O peso nas suas próprias gravidades desvia o conflito das superpotências. Mas uma conferência de há poucos dias entre representantes de Estado de ambos os países mostra o quase vácuo da agenda China-Índia, numa quase demissão do que sejam esses papéis diante da nova globalização.

Esse quadro não admite vácuos nem sobretudo a tolerância com as velhas desestabilizações, suscetíveis de retomar o velho status quo das guerras frias, frente ao que seria o ganho histórico de nosso tempo, marcado pelo descarte da dominação ocidental.

Mas, ao mesmo tempo, a evitar esse enlace regressivo e fundamentalista do poder político com o religioso, tal como expresso pela Irmandade Muçulmana, no Egito. Ou uma prospectiva que começa a se delinear pela condenação do islã em Mianmar, em novo movimento de radicalismo budista, proscrevendo as minorias corâmicas no país.

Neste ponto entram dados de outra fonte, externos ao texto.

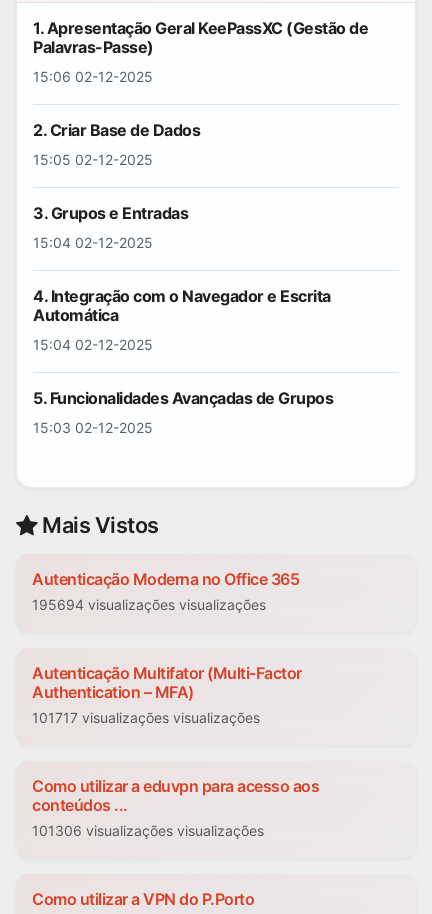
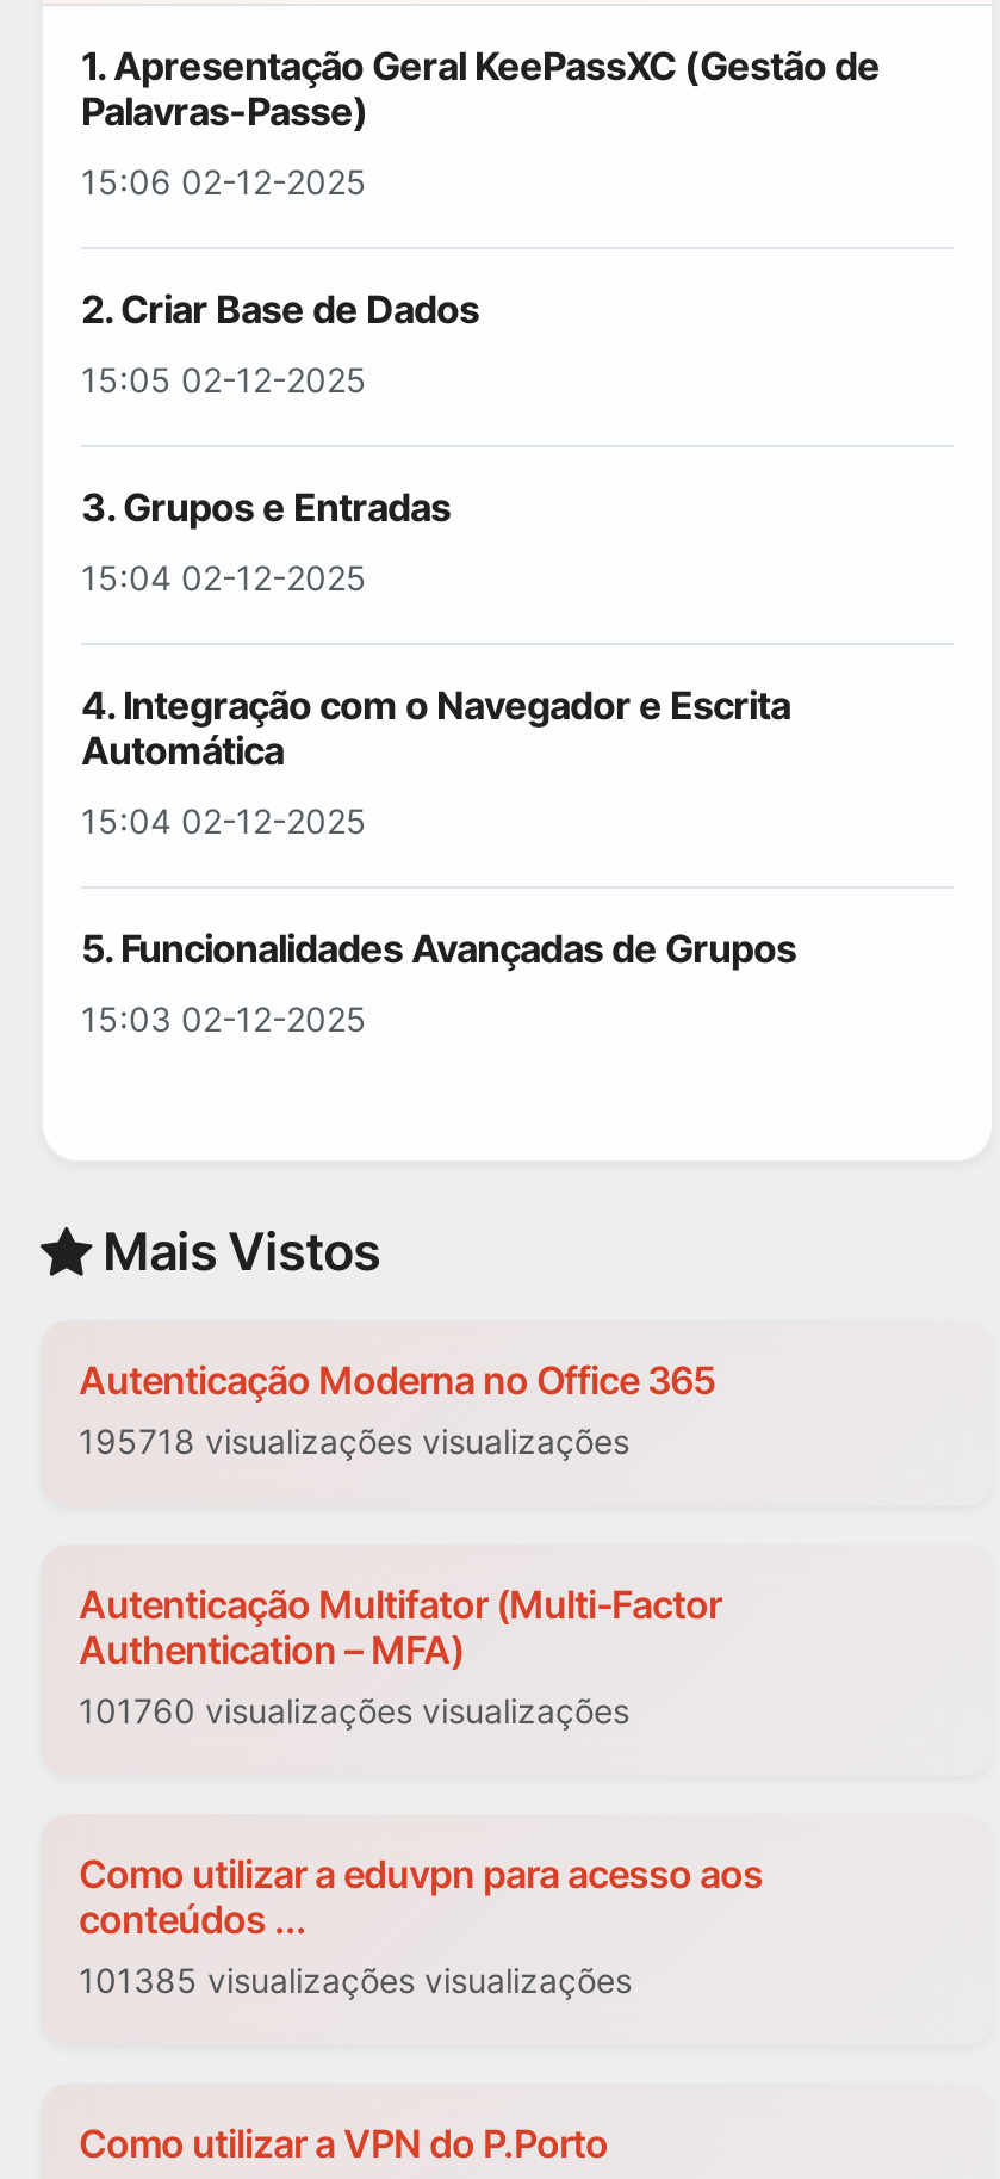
[32,596,266,614] 195694 visualizações visualizações -> [79,1422,629,1462] 195718 visualizações visualizações
[32,710,260,726] 101717 visualizações visualizações -> [79,1691,629,1732] 101760 visualizações visualizações
[32,822,264,840] 101306 visualizações visualizações -> [79,1961,632,2001] 101385 visualizações visualizações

Independentemente das vicissitudes do próprio e intrínseco progresso democrático, as duas nações-continente assentariam um marco, definitivamente não regressivo, no descarte das religiões de Estado, na prospectiva de nosso tempo.

E espanta o quanto os Estados Unidos, no seu apoio aos golpistas no Egito, descartam, em nome da "realpolitik", o seu apoio à dita cláusula pétrea de apoio aos Estados de Direito e aos governos legitimamente eleitos.